- [Work request]: Check each line of the data below for the word "large", then extract the ones that have it.

- [Records shown]:
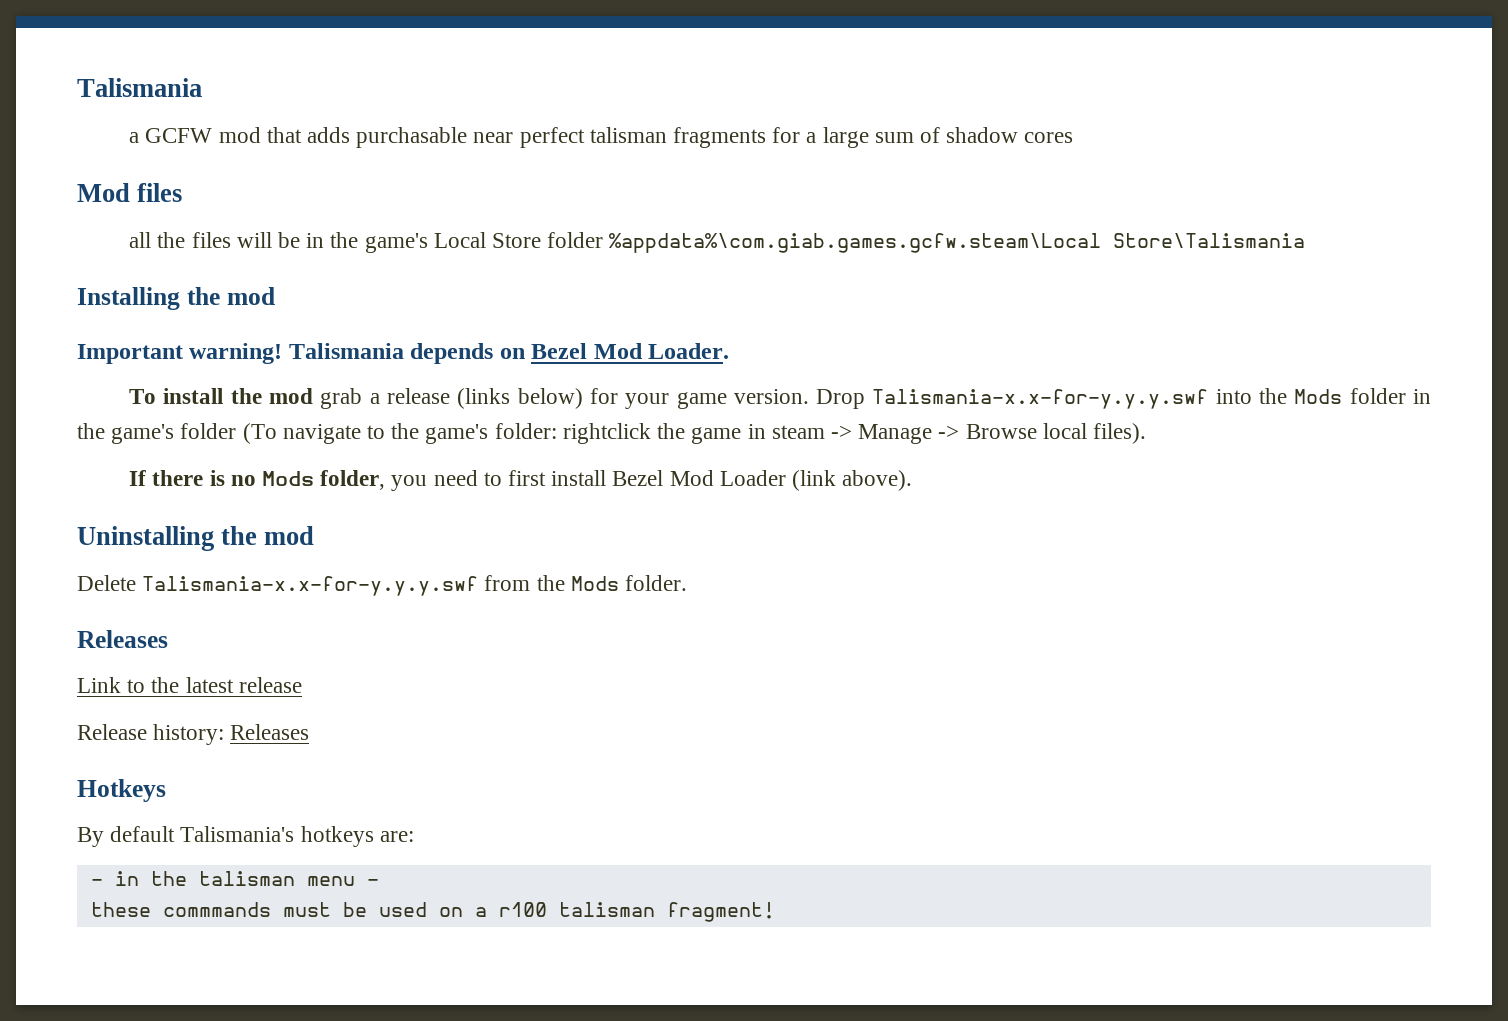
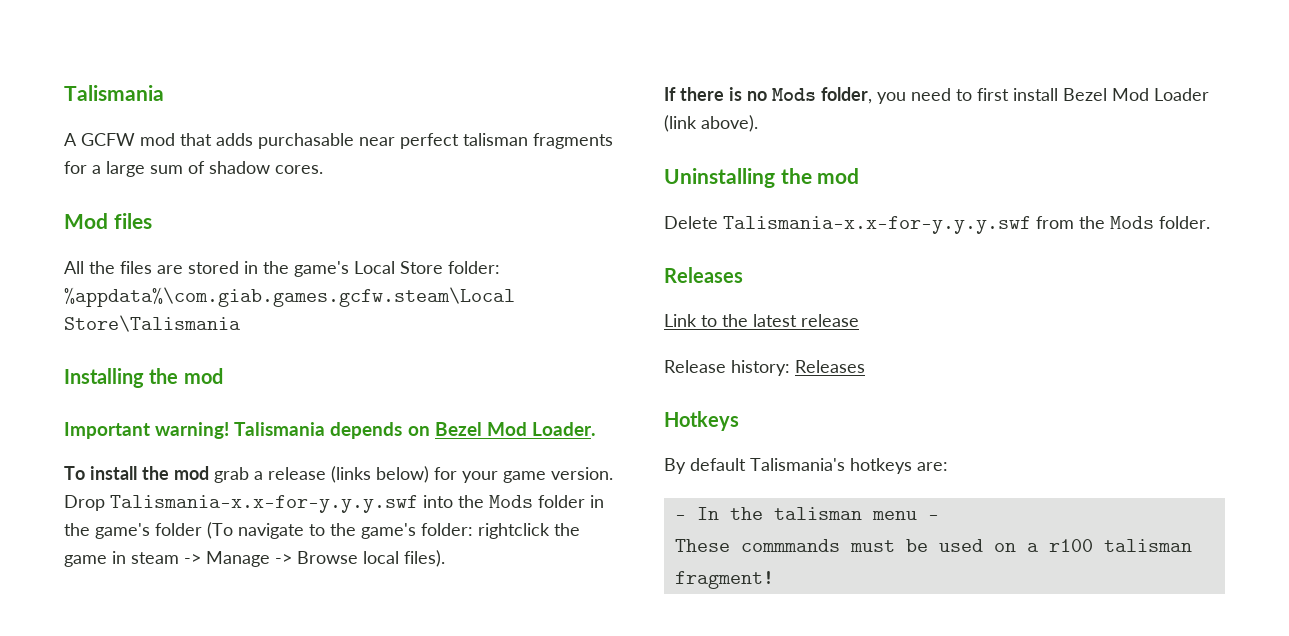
- a GCFW mod that adds purchasable near perfect talisman fragments for a large sum of shadow cores
+ A GCFW mod that adds purchasable near perfect talisman fragments for a large sum of shadow cores.
- all the files will be in the game's Local Store folder %appdata%\com.giab.games.gcfw.steam\Local Store\Talismania
+ All the files are stored in the game's Local Store folder: %appdata%\com.giab.games.gcfw.steam\Local Store\Talismania
- - in the talisman menu -
+ - In the talisman menu -
- these commmands must be used on a r100 talisman fragment!
+ These commmands must be used on a r100 talisman fragment!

- [Finished exercise]:
- a GCFW mod that adds purchasable near perfect talisman fragments for a large sum of shadow cores
+ A GCFW mod that adds purchasable near perfect talisman fragments for a large sum of shadow cores.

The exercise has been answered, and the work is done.